The company is also boosting its supply of remdesivir to more than 500 treatment courses by October, and to more than 1 million by the end the year. Production time has also been accelerated to six months from one year, he said.
"While we are working with the utmost sense of urgency on the immediate needs before us, we are also looking forward," he said. "Over the next weeks and months, we will be able to further increase our supplies of remdesivir as raw materials with long lead times become available for manufacture."
The drugmaker said last week it’s switching to "expanded access" from a "compassionate use" program under which remdesivir was given to more than 1,000 Covid-19 patients. The move will accelerate its emergency use for multiple severely ill patients.
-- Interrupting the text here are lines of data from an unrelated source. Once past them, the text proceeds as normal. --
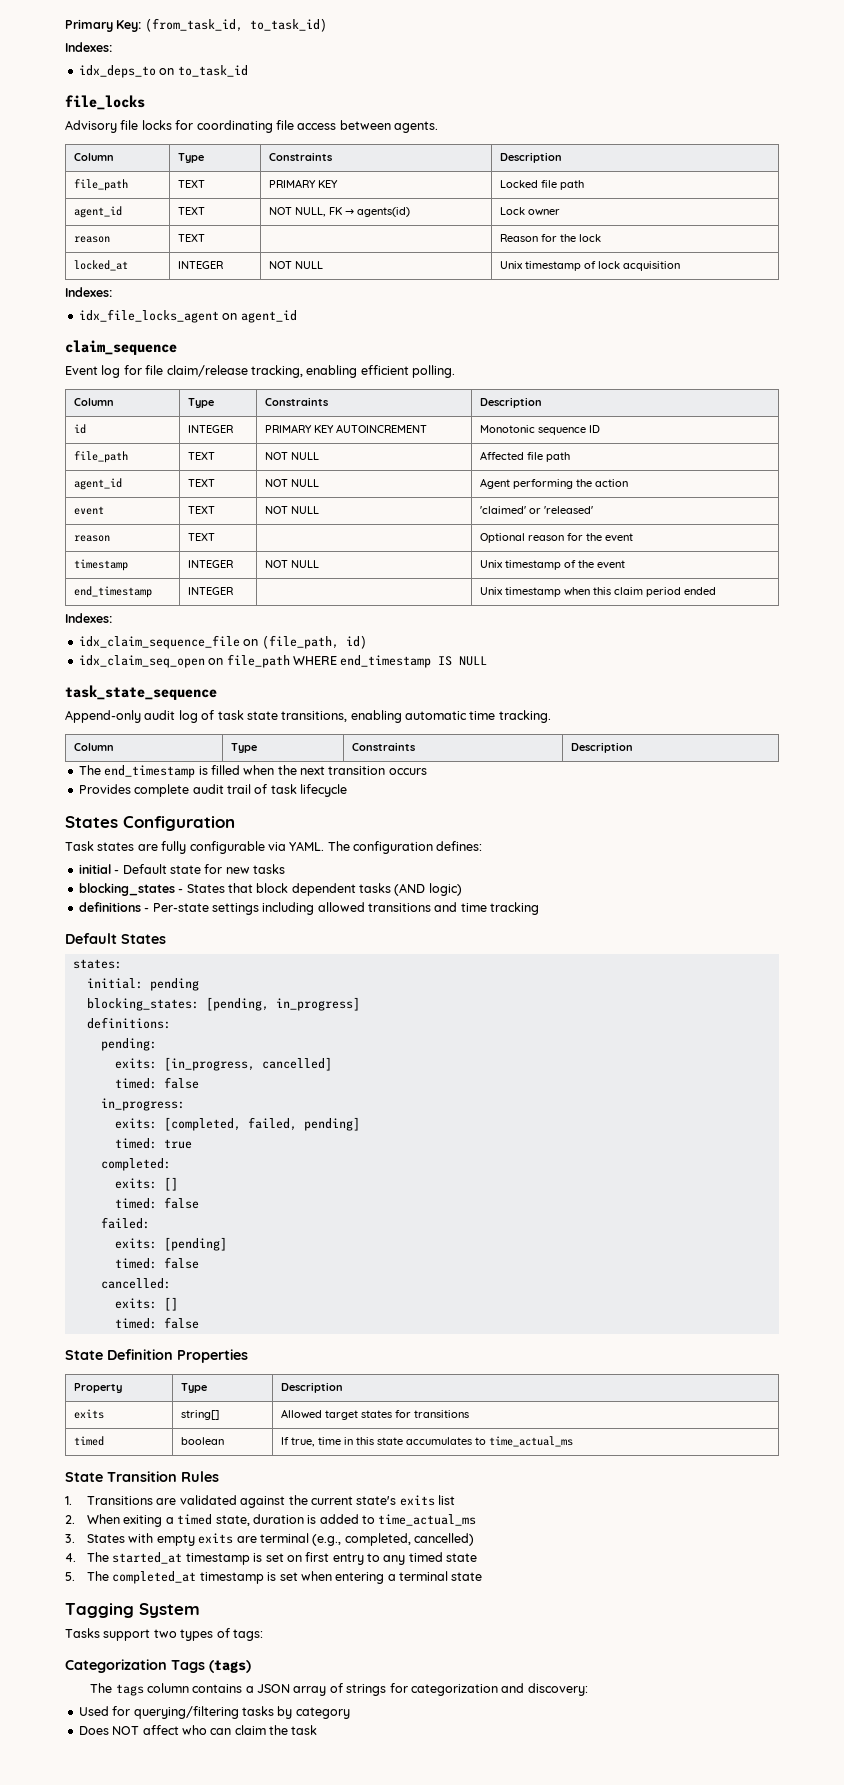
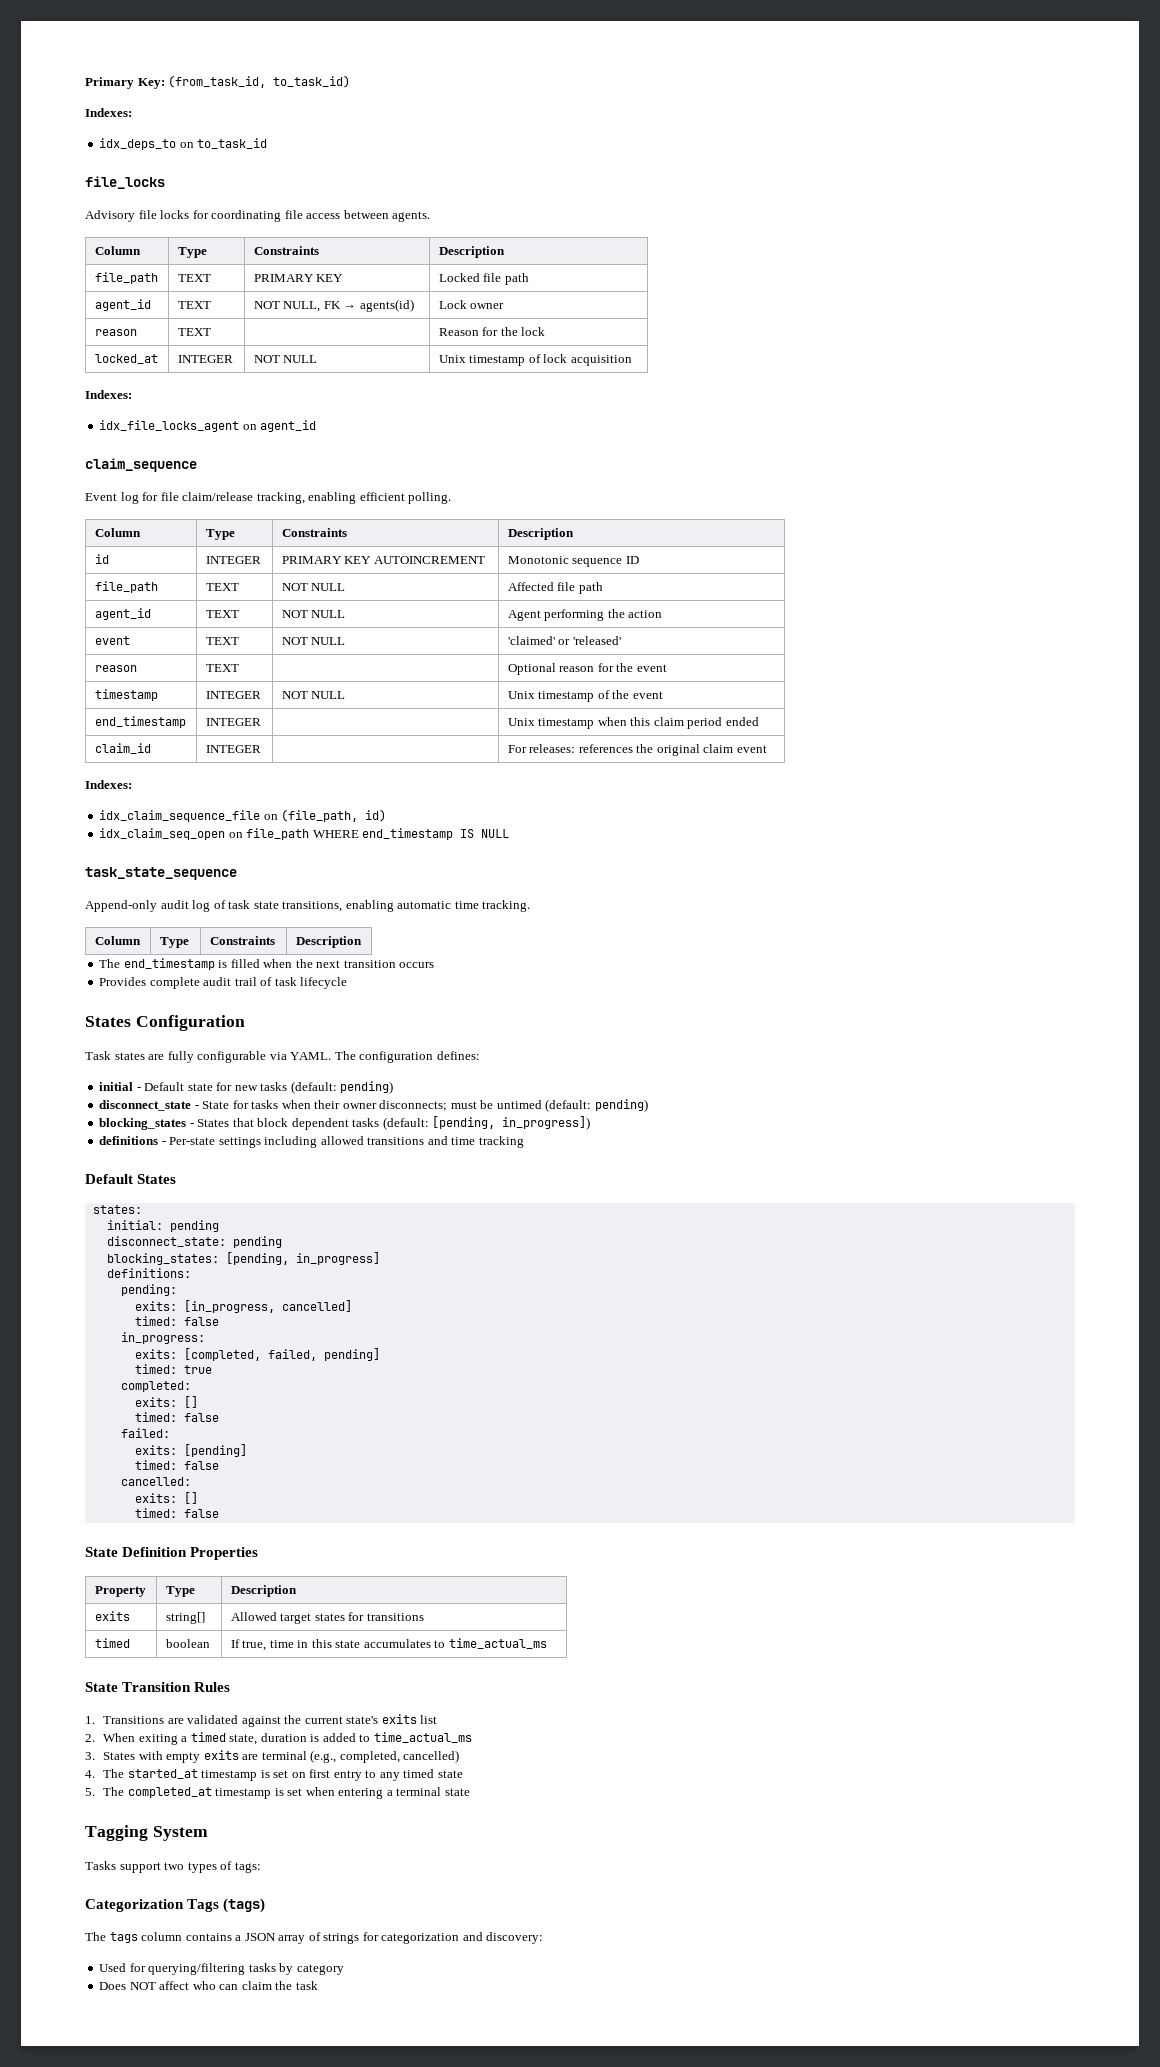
+ claim_id | INTEGER | | For releases: references the original claim event
- initial - Default state for new tasks
+ initial - Default state for new tasks (default: pending)
+ disconnect_state - State for tasks when their owner disconnects; must be untimed (default: pending)
- blocking_states - States that block dependent tasks (AND logic)
+ blocking_states - States that block dependent tasks (default: [pending, in_progress])
+ disconnect_state: pending

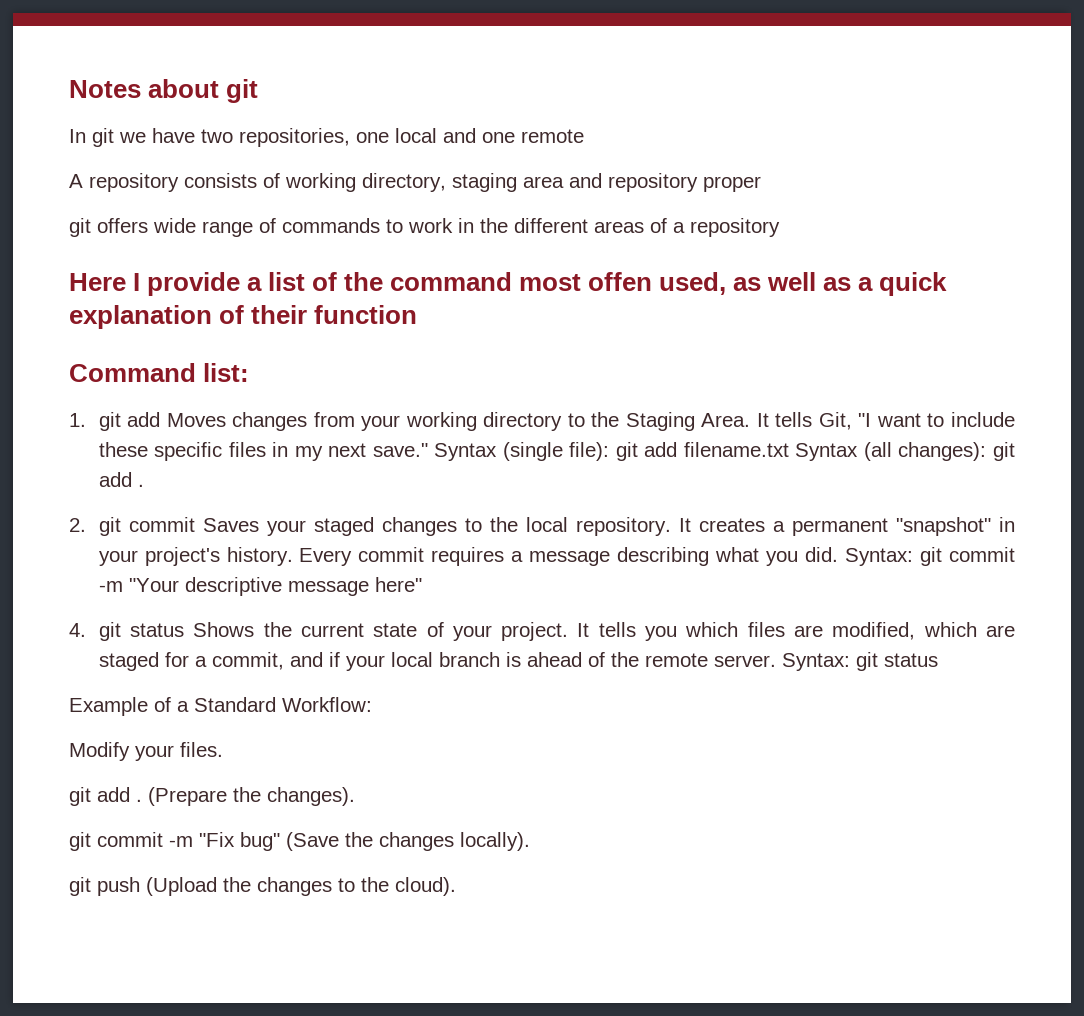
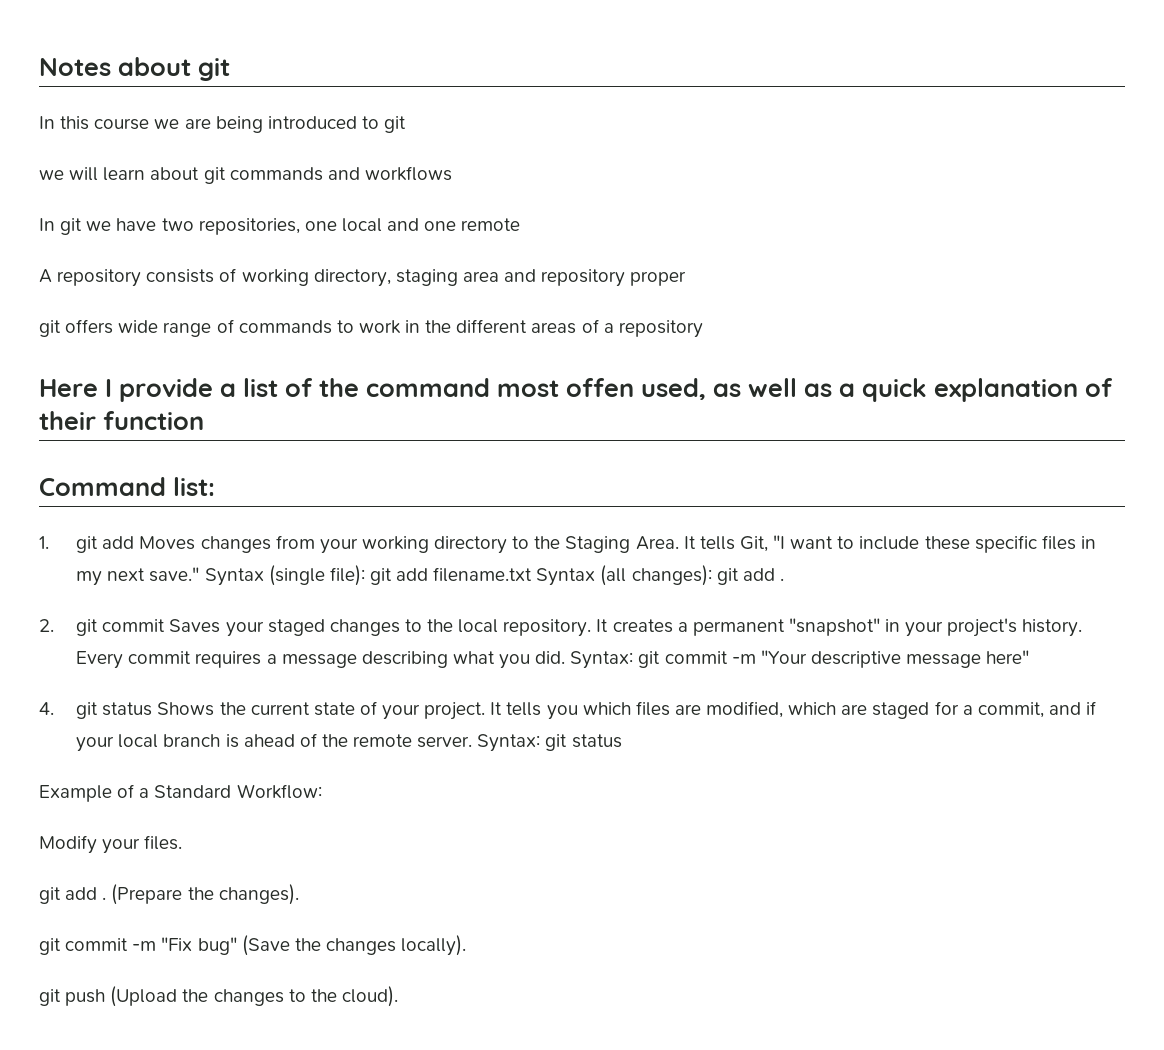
+ In this course we are being introduced to git
+ we will learn about git commands and workflows

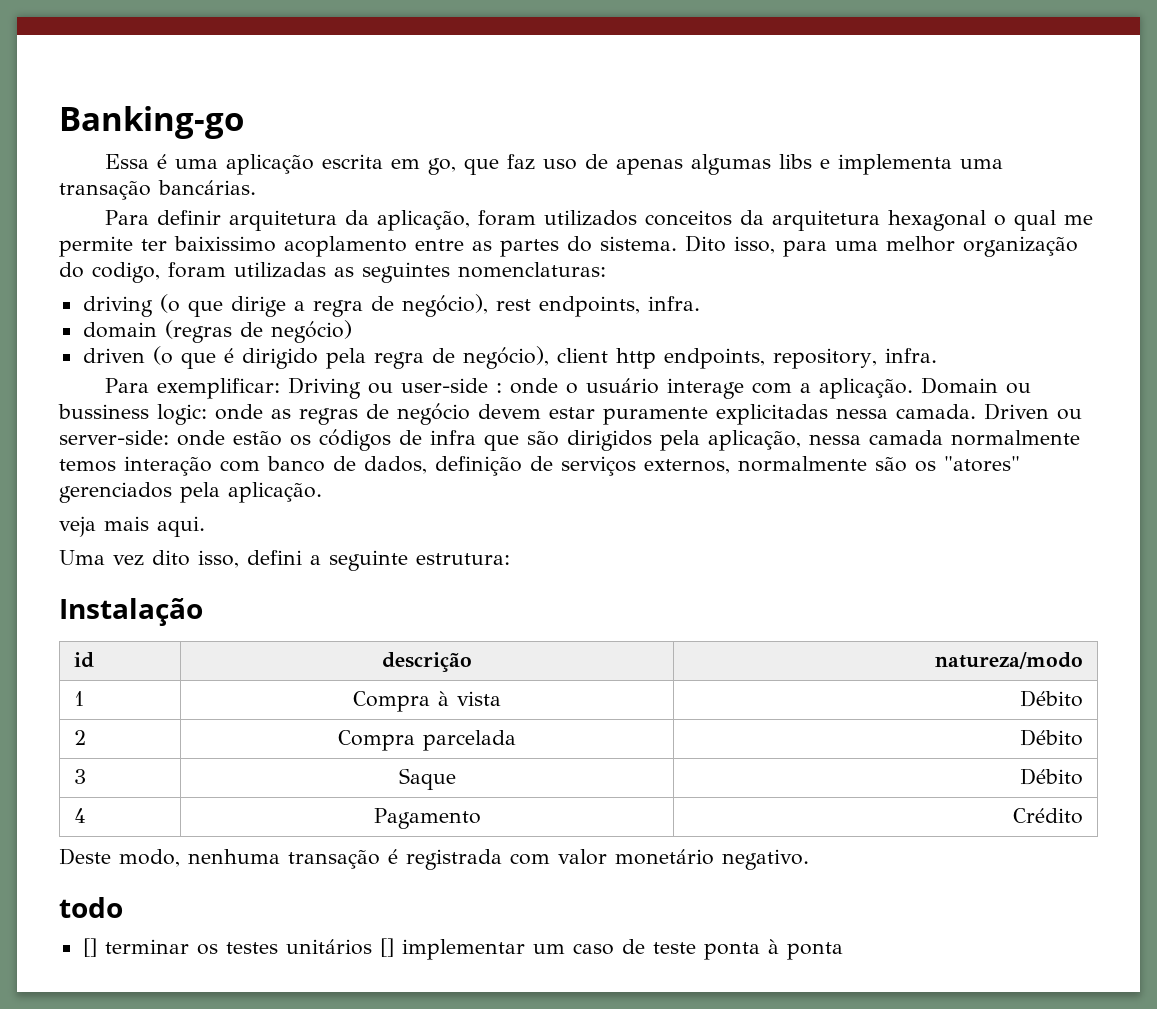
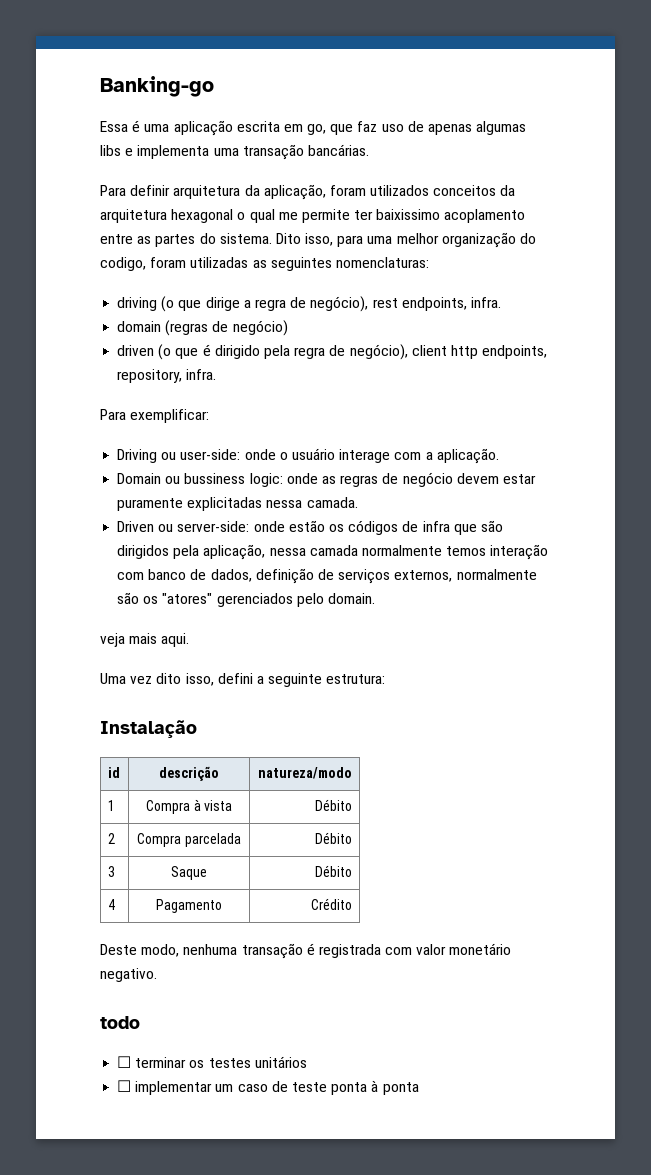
- Para exemplificar: Driving ou user-side : onde o usuário interage com a aplicação. Domain ou bussiness logic: onde as regras de negócio devem estar puramente explicitadas nessa camada. Driven ou server-side: onde estão os códigos de infra que são dirigidos pela aplicação, nessa camada normalmente temos interação com banco de dados, definição de serviços externos, normalmente são os "atores" gerenciados pela aplicação.
+ Para exemplificar:
+ Driving ou user-side: onde o usuário interage com a aplicação.
+ Domain ou bussiness logic: onde as regras de negócio devem estar puramente explicitadas nessa camada.
+ Driven ou server-side: onde estão os códigos de infra que são dirigidos pela aplicação, nessa camada normalmente temos interação com banco de dados, definição de serviços externos, normalmente são os "atores" gerenciados pelo domain.
- [] terminar os testes unitários [] implementar um caso de teste ponta à ponta
+ ☐ terminar os testes unitários
+ ☐ implementar um caso de teste ponta à ponta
A World Health Organization panel said in January that remdesivir was considered to be the most promising therapeutic candidate based on its broad antiviral spectrum, and existing data based on human and animal studies. The medication was developed initially for Ebola and studied in patients in Eastern Congo.
Multiple clinical trials are investigating the drug’s effects in Covid-19 patients in China and elsewhere.